With its sales in sharp decline, Smart USA is offering its first customer financing incentive.
Until recently, Smart could avoid incentives in the U.S. because of a high order backlog for the ForTwo microcar. The brand had more than 20,000 orders as of Jan. 1.
But the economic crisis and declining gasoline prices led to order cancellations, said Smart USA President David Schembri. He would not give the current number of outstanding orders.
Smart now is offering 4.2 percent financing for loans of up to 60 months. The program, through Daimler Financial Services, was launched this month and will continue through July. Smart says the incentive may be extended.

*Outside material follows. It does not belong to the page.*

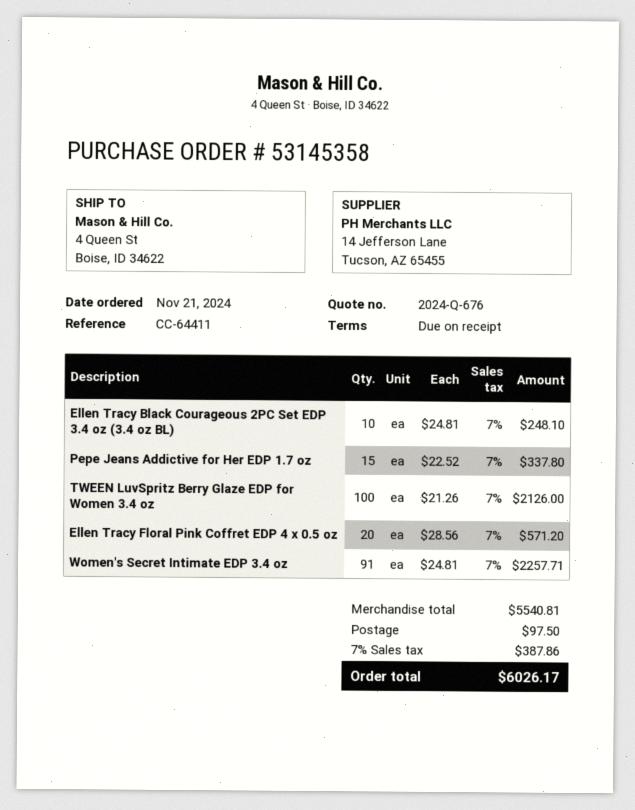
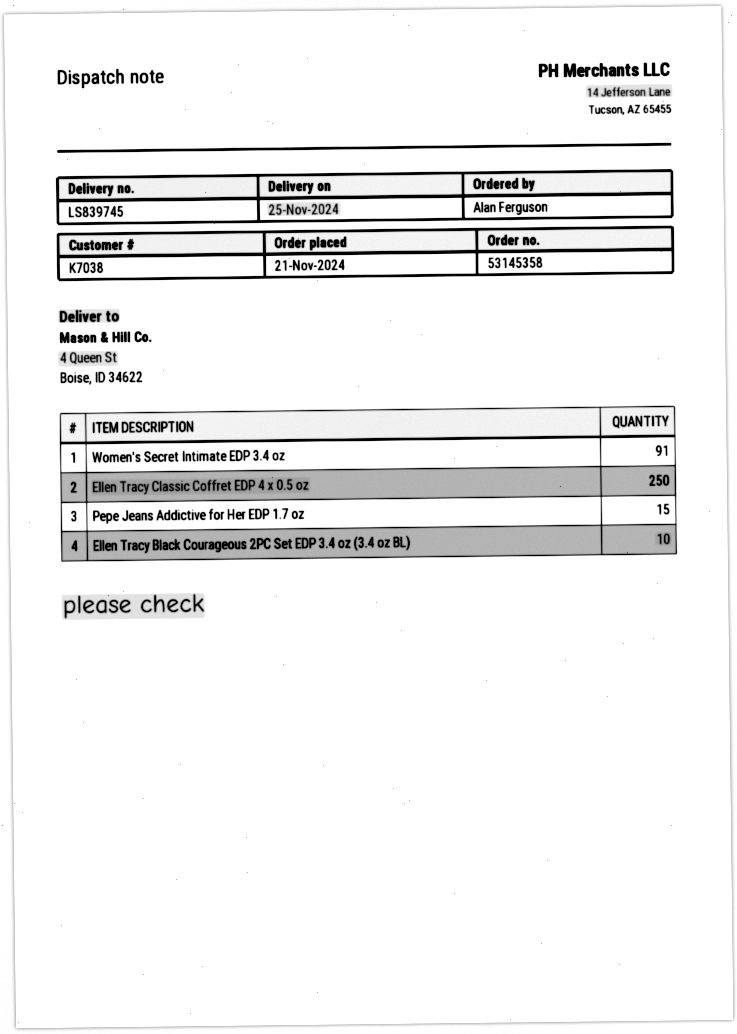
TWEEN LuvSpritz Berry Glaze EDP for Women 3.4 oz: 100 -> none
Ellen Tracy Floral Pink Coffret EDP 4 x 0.5 oz: 20 -> none
Ellen Tracy Classic Coffret EDP 4 x 0.5 oz: none -> 250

The U.S. distributor, Penske Automotive Group Inc. of suburban Detroit, requires that a consumer order a Smart before the car is shipped to a dealer. Customers can order cars only by placing a $99 refundable reservation through Smartusa.com.
But Schembri said the 77 Smart dealers may be allowed to place orders in the future. Currently stores can build stock only when customers decline to take delivery.
Smart seems unlikely to hit its target of 25,000 sales this year. Through May, sales totaled 7,451, down 15.8 percent from the first five months of 2008. Sales in May plunged 56.6 percent to 1,169.
Sales totaled 24,622 last year, the brand's first in the United States.
Schembri would not rule out reaching the 25,000 goal.
"It is only June," he said. "Anything is possible."